▸ **TASK DIRECTIONS**: Gather all lines in the data that hold the string "none".

▸ **THE DATA**:
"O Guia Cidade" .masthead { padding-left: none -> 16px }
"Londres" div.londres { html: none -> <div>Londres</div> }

...

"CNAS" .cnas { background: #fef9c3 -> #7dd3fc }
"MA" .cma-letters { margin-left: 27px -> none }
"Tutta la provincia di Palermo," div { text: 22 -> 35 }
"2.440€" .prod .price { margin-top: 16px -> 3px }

▸ **OUTPUT**:
"O Guia Cidade" .masthead { padding-left: none -> 16px }
"Londres" div.londres { html: none -> <div>Londres</div> }
"MA" .cma-letters { margin-left: 27px -> none }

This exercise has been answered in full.